Serang, Lenteranews - Presiden Prabowo Subianto baru-baru ini memberikan jam tangan mewah Rolex kepada para pemain dan staf pelatih Timnas Indonesia sebagai bentuk apresiasi atas keberhasilan lolos ke babak keempat Kualifikasi Piala Dunia 2026.
Namun, hadiah tersebut ternyata bukan hanya sekadar simbol penghargaan karena publik justru menemukan sisi lain yang tak kalah menarik yakni potensi pajak miliaran rupiah.
Diskusi ini ramai dibahas setelah akun X (dahulu Twitter) @txtdaritax mengunggah analisis pajak atas hadiah tersebut. Dalam cuitannya, ia menyebut bahwa total penerima mencapai 36 orang, terdiri dari 23 pemain dan 13 staf pelatih.
"Total pengeluaran = 36 x Rp 391.037.886 = Rp 14,07 miliar," tulis akun tersebut, dikutip Lenteranews, Sabtu (7/6/2025).
Yang jadi sorotan adalah soal kewajiban perpajakan dari hadiah tersebut. Menurut penjelasan akun itu, hadiah berupa jam tangan Rolex tergolong sebagai penghasilan karena memberikan tambahan kemampuan ekonomis bagi penerima, sehingga masuk objek pajak.

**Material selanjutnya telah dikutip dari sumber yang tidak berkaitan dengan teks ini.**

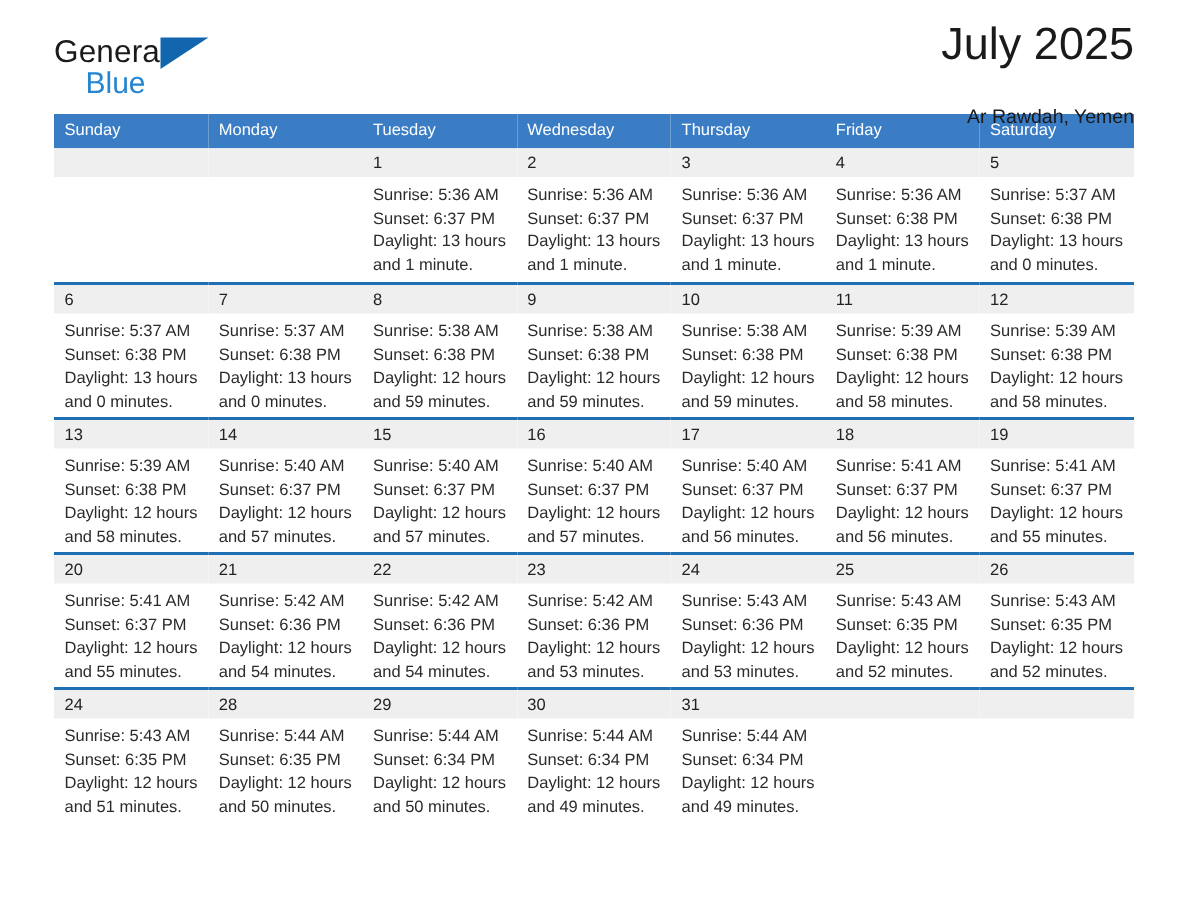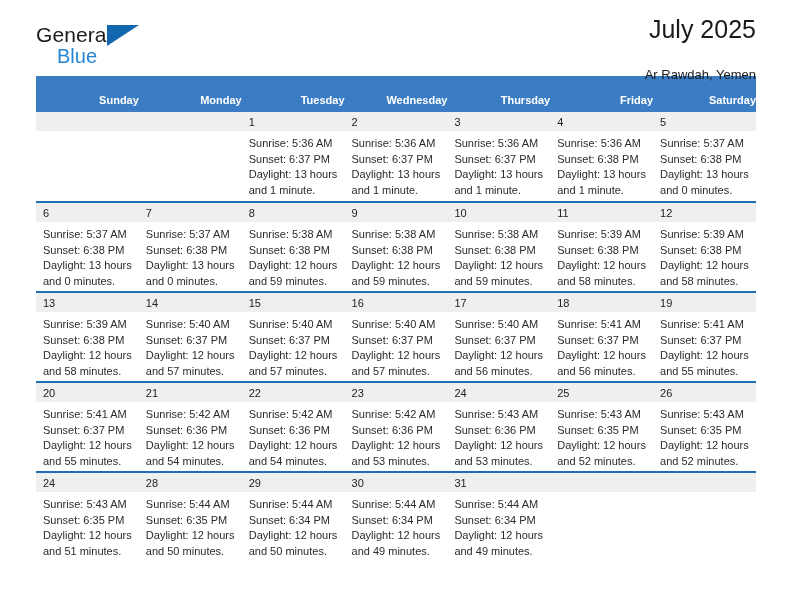--- a/index.html
+++ b/index.html
@@ -56,21 +56,21 @@
     width: 0;
     height: 0;
     border-left: 32px solid #1266ad;
     border-bottom: 21px solid transparent;
   }
   .title-wrap {
     text-align: right;
     padding-top: 2px;
   }
   .cal-title {
-    font-size: 25px;
+    font-size: 30px;
     color: #1a1a1a;
     line-height: 1.1;
     font-weight: normal;
     margin: 0;
   }
   .cal-subtitle {
     font-size: 13px;
     color: #1a1a1a;
     margin-top: 24px;
   }
@@ -79,23 +79,23 @@
   .calendar {
     width: 720px;
     border-collapse: collapse;
     table-layout: fixed;
     margin-top: 8px;
   }
   .calendar th {
     background: #3b7dc4;
     color: #ffffff;
     font-size: 11px;
-    font-weight: bold;
-    text-align: right;
-    padding: 18px 0 6px 7px;
+    font-weight: normal;
+    text-align: left;
+    padding: 5px 0 6px 7px;
     height: 20px;
     box-sizing: border-box;
   }
   .calendar td {
     vertical-align: top;
     padding: 0;
     border-top: 2px solid #1f6fb5;
     background: #ffffff;
     height: 90px;
     box-sizing: border-box;

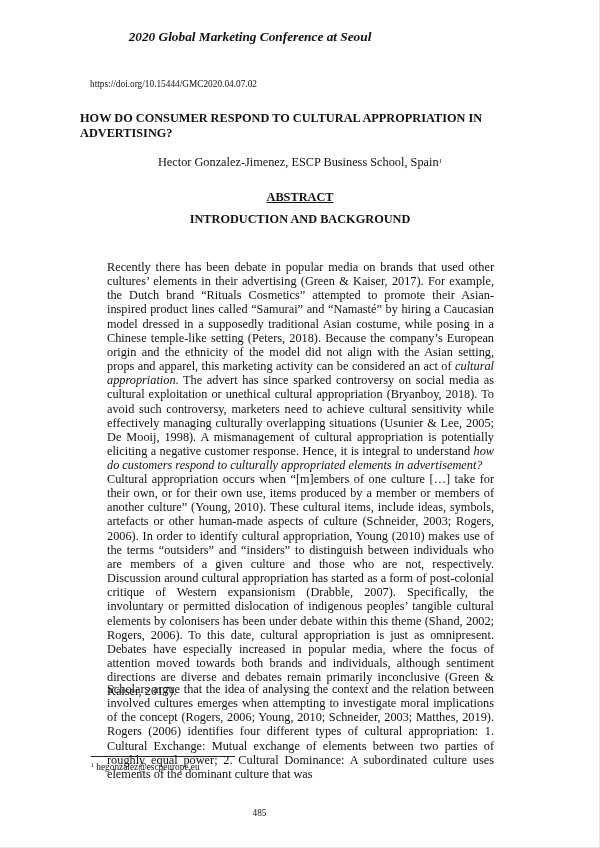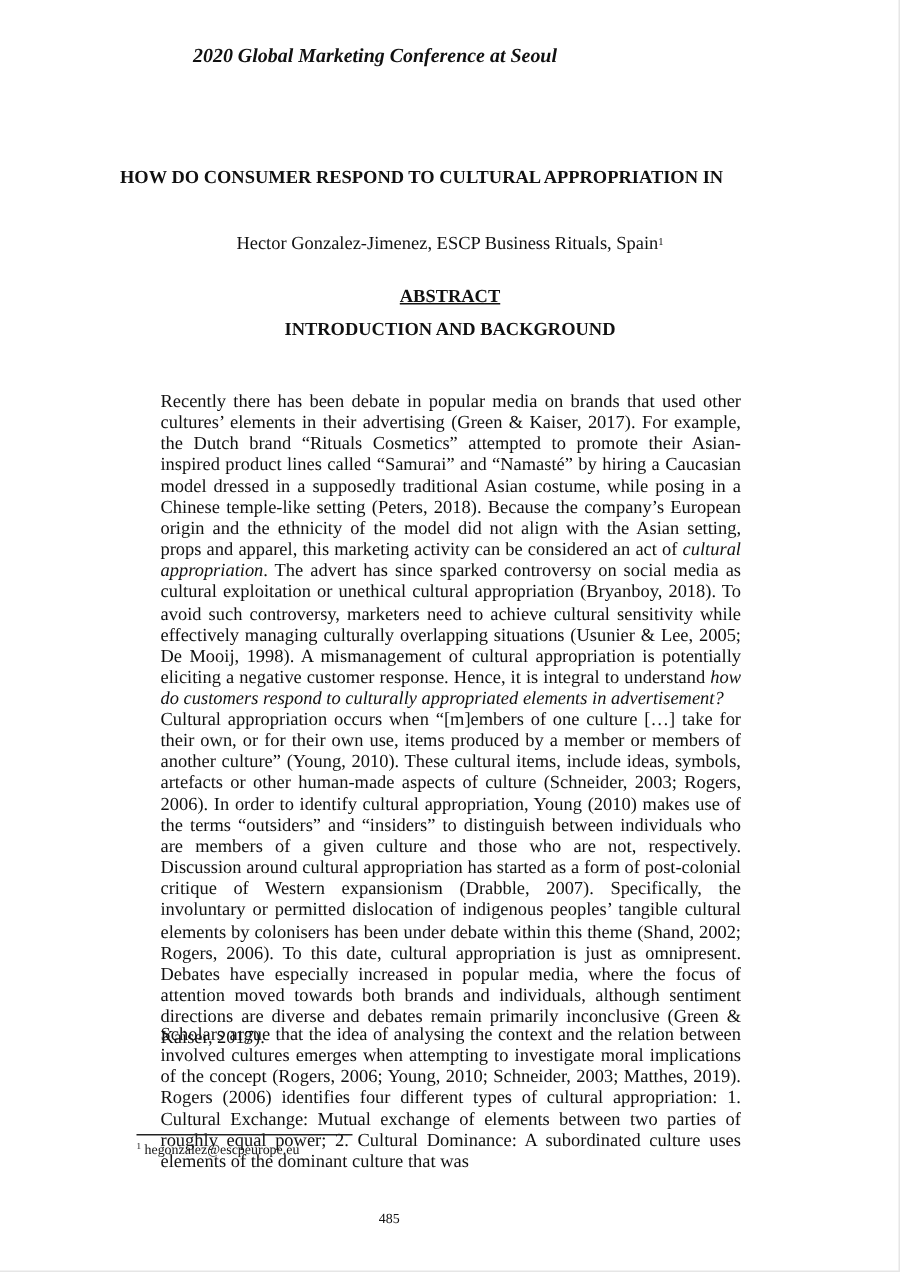--- a/index.html
+++ b/index.html
@@ -52,28 +52,30 @@
     position: absolute; top: 808px; left: 0; width: 519px; text-align: center;
     font-size: 9.3px;
   }
 </style>
 </head>
 <body>
 
 <div class="conf-header">2020 Global Marketing Conference at Seoul</div>
 
 <div class="meta">
+  <div>https://doi.org/10.15444/GMC2020.04.07.02</div>
 </div>
 
 <div class="title">
   <div>HOW DO CONSUMER RESPOND TO CULTURAL APPROPRIATION IN</div>
+  <div>ADVERTISING?</div>
 </div>
 
 <div class="authors">
-  <div><span>Hector Gonzalez-Jimenez, ESCP Business Rituals, Spain</span><sup>1</sup></div>
+  <div><span>Hector Gonzalez-Jimenez, ESCP Business School, Spain</span><sup>1</sup></div>
 </div>
 
 <div class="heading h-abstract">ABSTRACT</div>
 <div class="heading h-intro">INTRODUCTION AND BACKGROUND</div>
 
 <div class="body-text p1">
   <p><span>Recently there has been debate in popular media on brands that used other cultures’ elements in their advertising (Green &amp; Kaiser, 2017). For example, the Dutch brand “Rituals Cosmetics” attempted to promote their Asian-inspired product lines called “Samurai” and “Namasté” by hiring a Caucasian model dressed in a supposedly traditional Asian costume, while posing in a Chinese temple-like setting  (Peters, 2018). Because the company’s European origin and the ethnicity of the model did not align with the Asian setting, props and apparel, this marketing activity can be considered an act of </span><i>cultural appropriation</i><span>. The advert has since sparked controversy on social media as cultural exploitation or unethical cultural appropriation (Bryanboy, 2018). To avoid such controversy, marketers need to achieve cultural sensitivity while effectively managing culturally overlapping situations (Usunier &amp; Lee, 2005; De Mooij, 1998). A mismanagement of cultural appropriation is potentially eliciting a negative customer response. Hence, it is integral to understand </span><i>how do customers respond to culturally appropriated elements in advertisement?</i></p>
 </div>
 
 <div class="body-text p2">

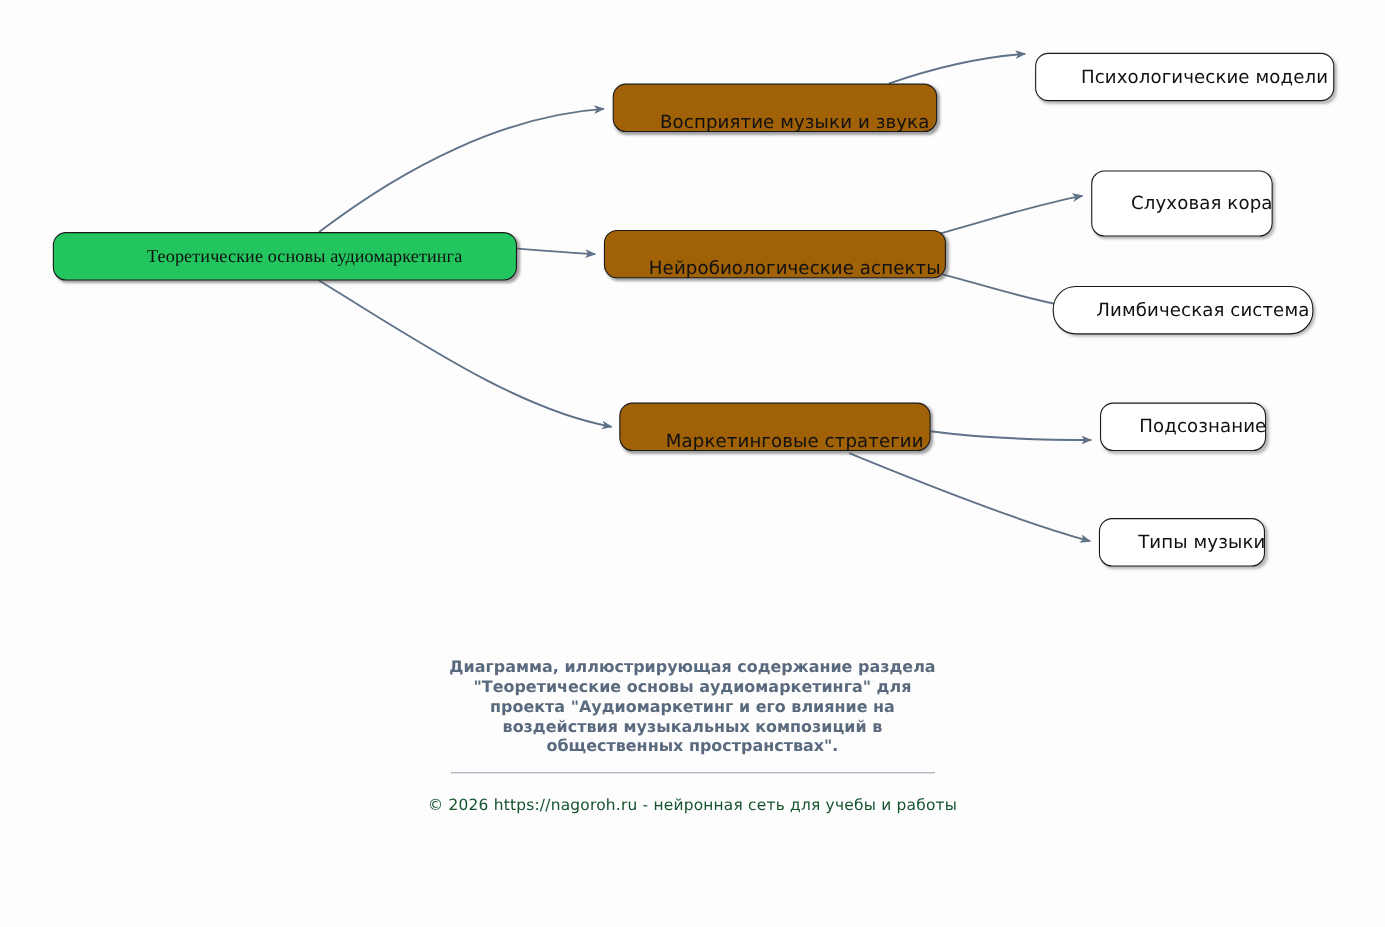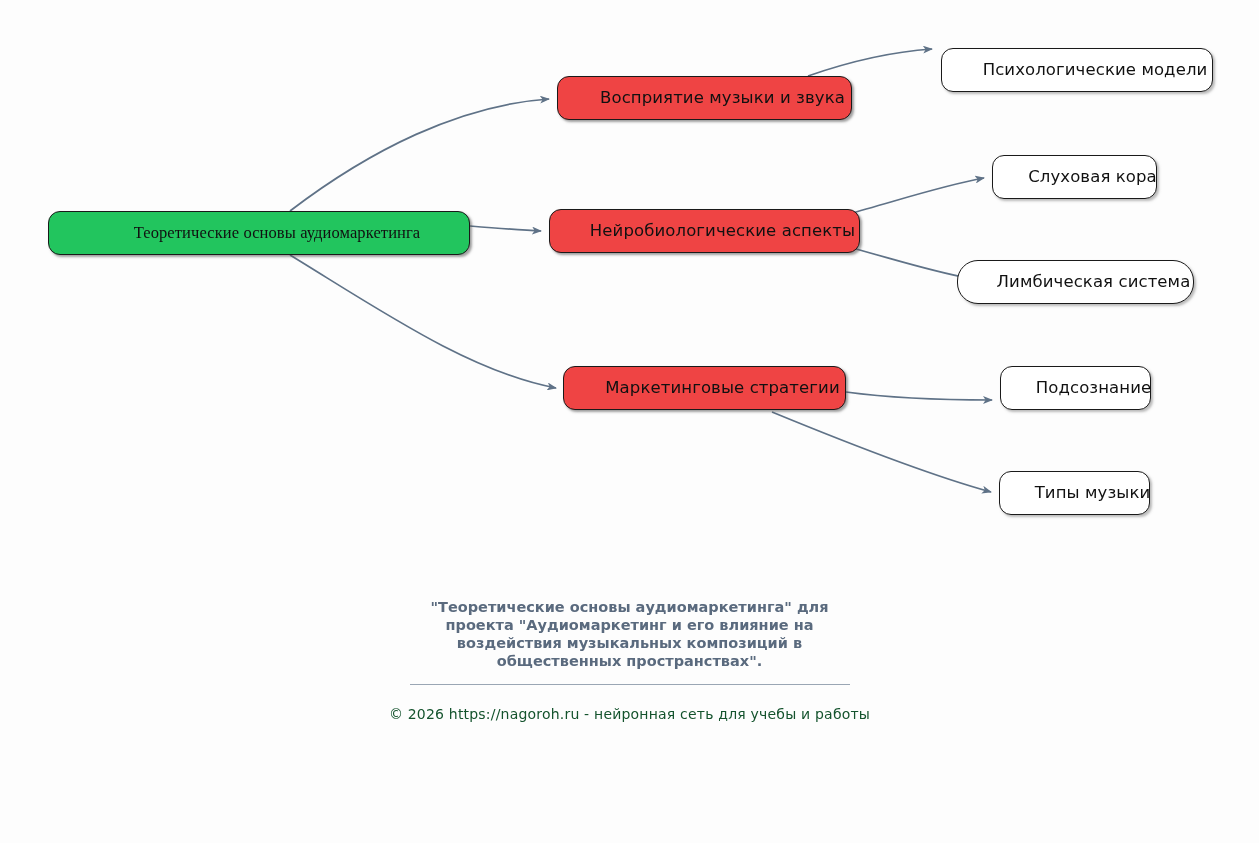--- a/index.html
+++ b/index.html
@@ -51,24 +51,25 @@
 
   .node.root {
     background: #22c55e;
     color: #111111;
     font-size: 16.5px;
     box-shadow: 2px 2px 2.5px rgba(80,80,80,0.55);
     font-family: Liberation Serif, serif;
   }
 
   .node.branch {
-    background: #ef4444;
+    background: #a16207;
     color: #111111;
     font-size: 16.5px;
     box-shadow: 2px 2px 2.5px rgba(80,80,80,0.55);
+    align-items: flex-end;
   }
 
   .node.leaf {
     background: #ffffff;
     color: #111111;
     font-size: 16.5px;
     box-shadow: 2px 2px 2.5px rgba(120,120,120,0.5);
   }
 
   
@@ -142,38 +143,39 @@
   </div>
 
   <div class="node branch" style="left:563px; top:366px; width:283px; height:44px;">
     <span class="node-label">Маркетинговые стратегии</span>
   </div>
 
   <div class="node leaf" style="left:941px; top:48px; width:272px; height:44px;">
     <span class="node-label">Психологические модели</span>
   </div>
 
-  <div class="node leaf" style="left:992px; top:155px; width:165px; height:44px;">
+  <div class="node leaf" style="left:992px; top:155px; width:165px; height:60px;">
     <span class="node-label">Слуховая кора</span>
   </div>
 
   <div class="node leaf" style="left:957px; top:260px; width:237px; height:44px;border-radius:21px;">
     <span class="node-label">Лимбическая система</span>
   </div>
 
   <div class="node leaf" style="left:1000px; top:366px; width:151px; height:44px;">
     <span class="node-label">Подсознание</span>
   </div>
 
   <div class="node leaf" style="left:999px; top:471px; width:151px; height:44px;">
     <span class="node-label">Типы музыки</span>
   </div>
 
   <div id="caption-block">
     <div id="caption-text">
+      <div>Диаграмма, иллюстрирующая содержание раздела</div>
       <div>"Теоретические основы аудиомаркетинга" для</div>
       <div>проекта "Аудиомаркетинг и его влияние на</div>
       <div>воздействия музыкальных композиций в</div>
       <div>общественных пространствах".</div>
     </div>
     <div id="caption-rule"></div>
     <div id="footer-text">© 2026 https://nagoroh.ru - нейронная сеть для учебы и работы</div>
   </div>
 
 </div>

Prabowo, dalam posisinya sebagai kepala negara sekaligus pemberi hadiah, secara tidak langsung ikut menyumbang potensi penerimaan negara dari sisi perpajakan. Untuk Wajib Pajak Dalam Negeri (WPDN) seperti Egy Maulana Vikri atau Ramadhan Sananta, nilai PPh 21 yang dikenakan atas jam seharga Rp 274 juta bisa mencapai lebih dari Rp 37 juta per orang.
"Total PPh 21 = Rp 37.531.000 per orang," tulis akun itu.
Sementara untuk pemain naturalisasi yang berstatus Wajib Pajak Luar Negeri (WPLN) seperti Jay Idzes atau Ragnar Oratmangoen, tarif pajaknya lebih tinggi, yakni 20% atau sekitar Rp 54,8 juta per orang. Nilai itu bisa saja berkurang apabila negara asal pemain memiliki perjanjian penghindaran pajak berganda (P3B) dengan Indonesia.
Cuitan itu kemudian diakhiri dengan harapan agar temuan tersebut bisa dimanfaatkan oleh pihak terkait untuk menambah penerimaan negara. Apalagi jumlahnya juga cukup besar jika bisa dimaksimalkan.
"Saya cuma mau bantuin @DitjenPajakRI dan @beacukaiRI ngitungin potensi penerimaan negara. Pajak Kuat, Indonesia Maju," tulisnya,.
Fenomena ini menjadi menarik karena menunjukkan bahwa pemberian hadiah oleh Presiden Prabowo bukan hanya menebar semangat juang, tapi juga bisa menjadi contoh edukasi fiskal. Hadiah mewah tetap tunduk pada aturan perpajakan yang berlaku, sebagaimana bentuk penghasilan lainnya.
Langkah Prabowo ini akhirnya membuka mata publik bahwa bentuk apresiasi pun bisa berdampak pada kesadaran fiskal masyarakat. Di tengah euforia kemenangan, ini menjadi momen edukatif yang menunjukkan bahwa Indonesia tengah menuju sistem pajak yang lebih transparan dan menyeluruh.